Supplied data |
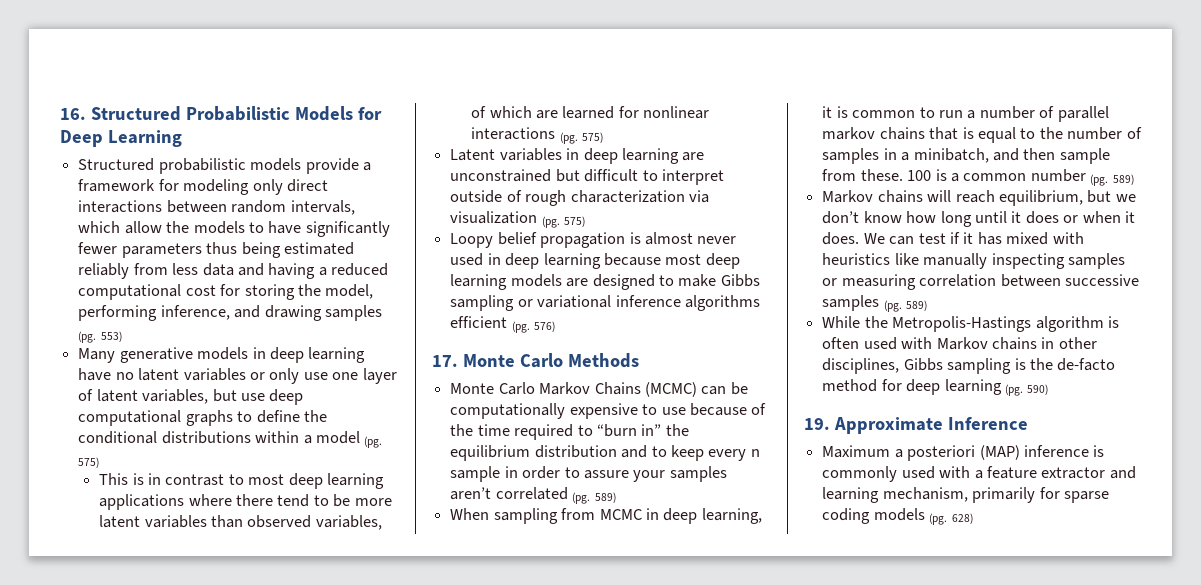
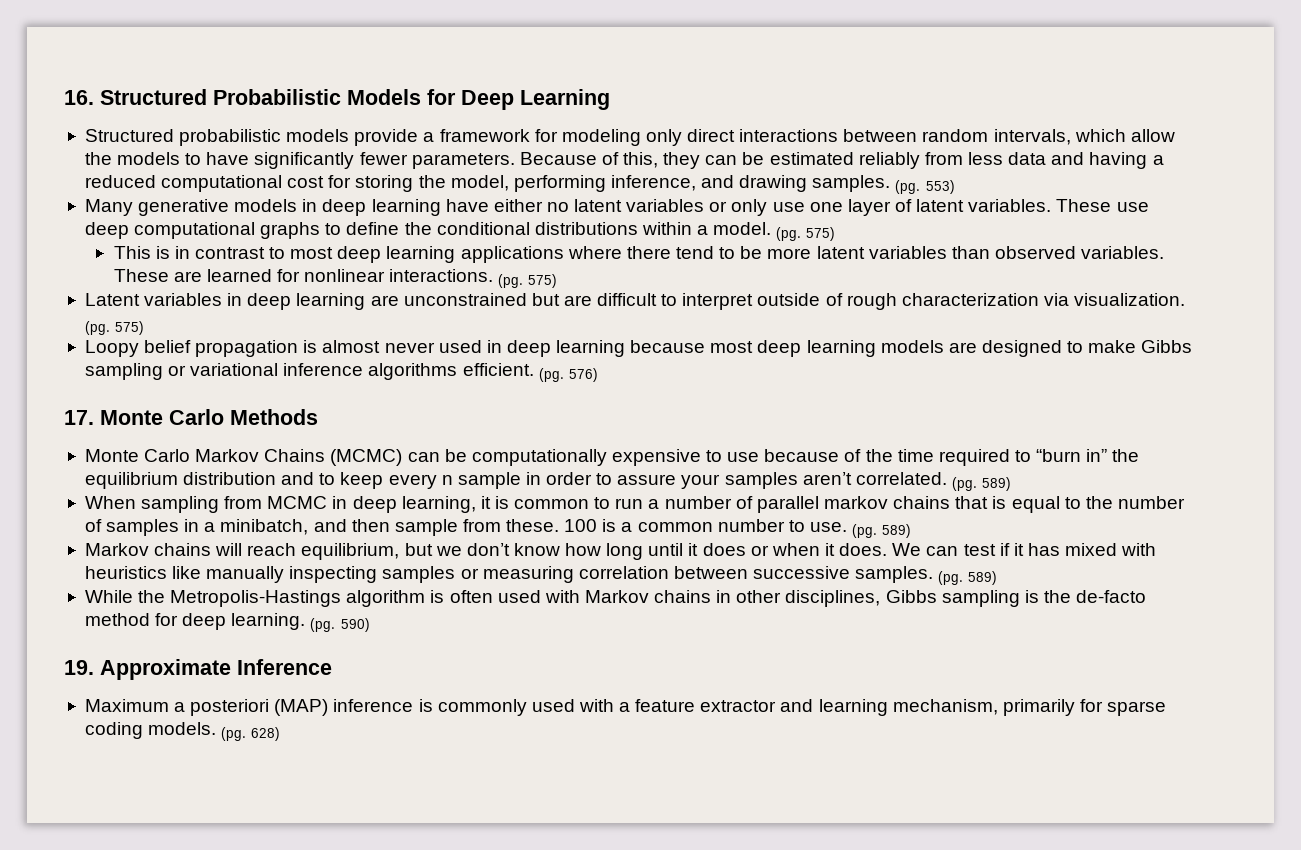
- Structured probabilistic models provide a framework for modeling only direct interactions between random intervals, which allow the models to have significantly fewer parameters thus being estimated reliably from less data and having a reduced computational cost for storing the model, performing inference, and drawing samples (pg.
+ Structured probabilistic models provide a framework for modeling only direct interactions between random intervals, which allow the models to have significantly fewer parameters. Because of this, they can be estimated reliably from less data and having a reduced computational cost for storing the model, performing inference, and drawing samples. (pg.
- Many generative models in deep learning have no latent variables or only use one layer of latent variables, but use deep computational graphs to define the conditional distributions within a model (pg.
+ Many generative models in deep learning have either no latent variables or only use one layer of latent variables. These use deep computational graphs to define the conditional distributions within a model. (pg.
- This is in contrast to most deep learning applications where there tend to be more latent variables than observed variables, of which are learned for nonlinear interactions (pg.
+ This is in contrast to most deep learning applications where there tend to be more latent variables than observed variables. These are learned for nonlinear interactions. (pg.
- Latent variables in deep learning are unconstrained but difficult to interpret outside of rough characterization via visualization (pg.
+ Latent variables in deep learning are unconstrained but are difficult to interpret outside of rough characterization via visualization. (pg.
- Loopy belief propagation is almost never used in deep learning because most deep learning models are designed to make Gibbs sampling or variational inference algorithms efficient (pg.
+ Loopy belief propagation is almost never used in deep learning because most deep learning models are designed to make Gibbs sampling or variational inference algorithms efficient. (pg.
- Monte Carlo Markov Chains (MCMC) can be computationally expensive to use because of the time required to “burn in” the equilibrium distribution and to keep every n sample in order to assure your samples aren’t correlated (pg.
+ Monte Carlo Markov Chains (MCMC) can be computationally expensive to use because of the time required to “burn in” the equilibrium distribution and to keep every n sample in order to assure your samples aren’t correlated. (pg.
- 100 is a common number (pg.
+ 100 is a common number to use. (pg.
- We can test if it has mixed with heuristics like manually inspecting samples or measuring correlation between successive samples (pg.
+ We can test if it has mixed with heuristics like manually inspecting samples or measuring correlation between successive samples. (pg.
- While the Metropolis-Hastings algorithm is often used with Markov chains in other disciplines, Gibbs sampling is the de-facto method for deep learning (pg.
+ While the Metropolis-Hastings algorithm is often used with Markov chains in other disciplines, Gibbs sampling is the de-facto method for deep learning. (pg.
- Maximum a posteriori (MAP) inference is commonly used with a feature extractor and learning mechanism, primarily for sparse coding models (pg.
+ Maximum a posteriori (MAP) inference is commonly used with a feature extractor and learning mechanism, primarily for sparse coding models. (pg.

Task goal | Whatever else the listing above holds, retype exactly only the lines from the one containing "aren’t correlated. (pg." to the one containing "to use. (pg.", both ends kept.

Expected answer |
+ Monte Carlo Markov Chains (MCMC) can be computationally expensive to use because of the time required to “burn in” the equilibrium distribution and to keep every n sample in order to assure your samples aren’t correlated. (pg.
- 100 is a common number (pg.
+ 100 is a common number to use. (pg.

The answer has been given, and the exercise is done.